* What you need to do: Each record, minus any picture, should be returned exactly as written.

○ ○ ○ ○ ○ ○ ○

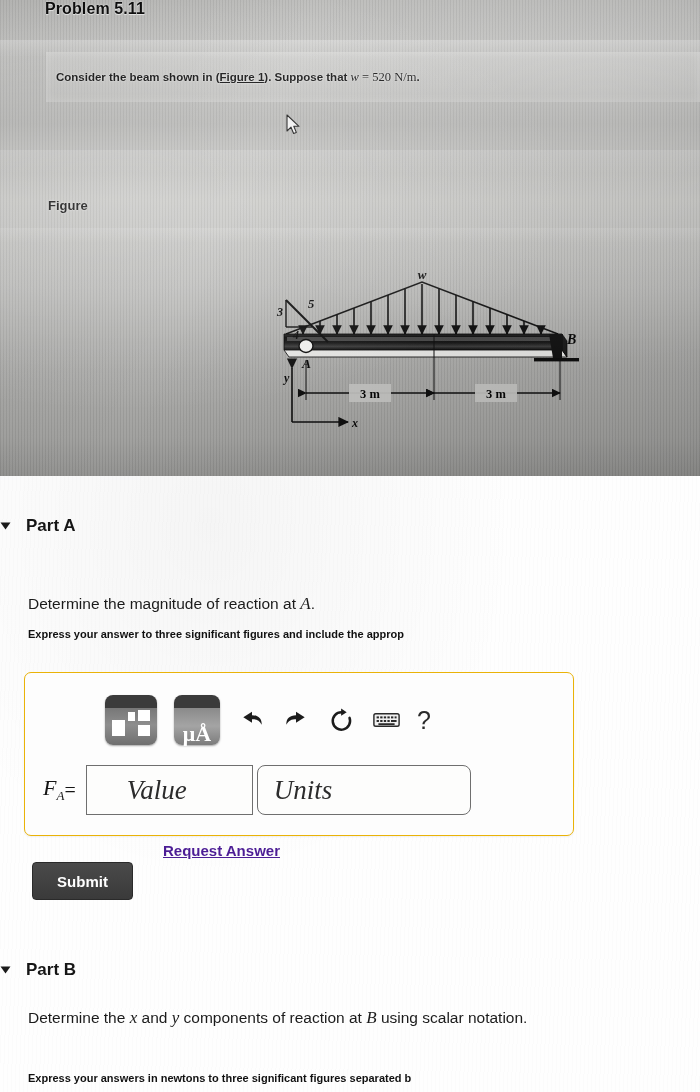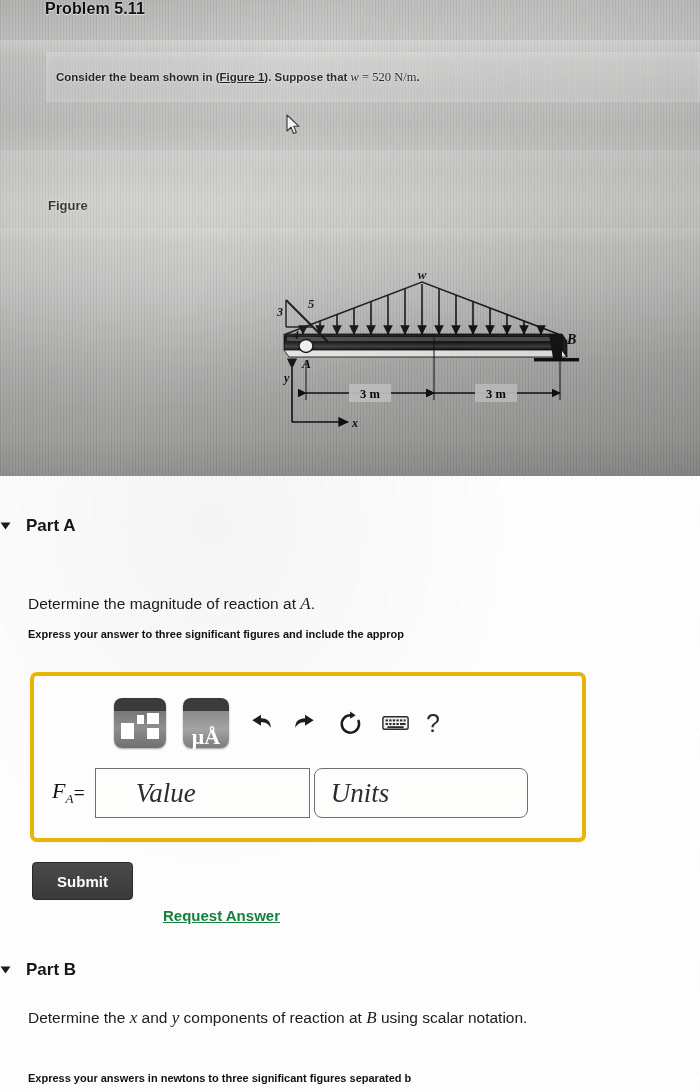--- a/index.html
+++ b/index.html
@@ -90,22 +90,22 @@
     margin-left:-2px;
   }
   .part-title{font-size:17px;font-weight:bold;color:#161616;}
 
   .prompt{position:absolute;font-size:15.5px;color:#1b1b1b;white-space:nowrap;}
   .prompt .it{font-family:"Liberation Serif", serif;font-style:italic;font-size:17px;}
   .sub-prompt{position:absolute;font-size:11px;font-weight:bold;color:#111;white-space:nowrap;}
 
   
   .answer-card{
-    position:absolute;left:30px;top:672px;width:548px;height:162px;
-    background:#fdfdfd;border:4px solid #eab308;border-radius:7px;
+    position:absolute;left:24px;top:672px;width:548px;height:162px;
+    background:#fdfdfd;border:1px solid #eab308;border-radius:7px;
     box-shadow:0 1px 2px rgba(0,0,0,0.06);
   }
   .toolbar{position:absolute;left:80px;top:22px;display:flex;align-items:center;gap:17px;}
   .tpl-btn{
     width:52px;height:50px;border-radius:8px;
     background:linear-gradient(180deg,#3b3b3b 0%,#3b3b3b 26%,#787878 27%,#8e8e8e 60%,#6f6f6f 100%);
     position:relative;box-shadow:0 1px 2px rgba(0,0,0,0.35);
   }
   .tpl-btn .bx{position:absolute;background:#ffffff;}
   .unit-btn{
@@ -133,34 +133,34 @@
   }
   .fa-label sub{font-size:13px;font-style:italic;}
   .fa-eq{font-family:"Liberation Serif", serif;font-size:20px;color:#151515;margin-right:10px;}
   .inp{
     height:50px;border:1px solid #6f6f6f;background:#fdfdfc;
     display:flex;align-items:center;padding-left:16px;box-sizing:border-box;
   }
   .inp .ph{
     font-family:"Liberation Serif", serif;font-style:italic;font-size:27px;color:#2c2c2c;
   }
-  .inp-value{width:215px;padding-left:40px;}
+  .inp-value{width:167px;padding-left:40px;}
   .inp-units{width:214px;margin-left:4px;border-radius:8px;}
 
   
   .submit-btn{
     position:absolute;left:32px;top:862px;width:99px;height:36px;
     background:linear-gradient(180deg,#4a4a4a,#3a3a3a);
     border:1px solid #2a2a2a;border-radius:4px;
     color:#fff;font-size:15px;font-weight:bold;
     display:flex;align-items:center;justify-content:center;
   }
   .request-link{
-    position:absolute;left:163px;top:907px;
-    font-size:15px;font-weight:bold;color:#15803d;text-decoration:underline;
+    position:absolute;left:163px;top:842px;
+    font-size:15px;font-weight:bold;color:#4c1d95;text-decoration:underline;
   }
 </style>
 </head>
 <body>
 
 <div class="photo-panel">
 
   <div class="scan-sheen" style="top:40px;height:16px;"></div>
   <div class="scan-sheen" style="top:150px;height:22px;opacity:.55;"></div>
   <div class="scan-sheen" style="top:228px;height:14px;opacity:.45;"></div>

○ ○ ○ ○ ○ ○ ○

* Solved exercise:
--- a/index.html
+++ b/index.html
@@ -90,22 +90,22 @@
     margin-left:-2px;
   }
   .part-title{font-size:17px;font-weight:bold;color:#161616;}
 
   .prompt{position:absolute;font-size:15.5px;color:#1b1b1b;white-space:nowrap;}
   .prompt .it{font-family:"Liberation Serif", serif;font-style:italic;font-size:17px;}
   .sub-prompt{position:absolute;font-size:11px;font-weight:bold;color:#111;white-space:nowrap;}
 
   
   .answer-card{
-    position:absolute;left:30px;top:672px;width:548px;height:162px;
-    background:#fdfdfd;border:4px solid #eab308;border-radius:7px;
+    position:absolute;left:24px;top:672px;width:548px;height:162px;
+    background:#fdfdfd;border:1px solid #eab308;border-radius:7px;
     box-shadow:0 1px 2px rgba(0,0,0,0.06);
   }
   .toolbar{position:absolute;left:80px;top:22px;display:flex;align-items:center;gap:17px;}
   .tpl-btn{
     width:52px;height:50px;border-radius:8px;
     background:linear-gradient(180deg,#3b3b3b 0%,#3b3b3b 26%,#787878 27%,#8e8e8e 60%,#6f6f6f 100%);
     position:relative;box-shadow:0 1px 2px rgba(0,0,0,0.35);
   }
   .tpl-btn .bx{position:absolute;background:#ffffff;}
   .unit-btn{
@@ -133,34 +133,34 @@
   }
   .fa-label sub{font-size:13px;font-style:italic;}
   .fa-eq{font-family:"Liberation Serif", serif;font-size:20px;color:#151515;margin-right:10px;}
   .inp{
     height:50px;border:1px solid #6f6f6f;background:#fdfdfc;
     display:flex;align-items:center;padding-left:16px;box-sizing:border-box;
   }
   .inp .ph{
     font-family:"Liberation Serif", serif;font-style:italic;font-size:27px;color:#2c2c2c;
   }
-  .inp-value{width:215px;padding-left:40px;}
+  .inp-value{width:167px;padding-left:40px;}
   .inp-units{width:214px;margin-left:4px;border-radius:8px;}
 
   
   .submit-btn{
     position:absolute;left:32px;top:862px;width:99px;height:36px;
     background:linear-gradient(180deg,#4a4a4a,#3a3a3a);
     border:1px solid #2a2a2a;border-radius:4px;
     color:#fff;font-size:15px;font-weight:bold;
     display:flex;align-items:center;justify-content:center;
   }
   .request-link{
-    position:absolute;left:163px;top:907px;
-    font-size:15px;font-weight:bold;color:#15803d;text-decoration:underline;
+    position:absolute;left:163px;top:842px;
+    font-size:15px;font-weight:bold;color:#4c1d95;text-decoration:underline;
   }
 </style>
 </head>
 <body>
 
 <div class="photo-panel">
 
   <div class="scan-sheen" style="top:40px;height:16px;"></div>
   <div class="scan-sheen" style="top:150px;height:22px;opacity:.55;"></div>
   <div class="scan-sheen" style="top:228px;height:14px;opacity:.45;"></div>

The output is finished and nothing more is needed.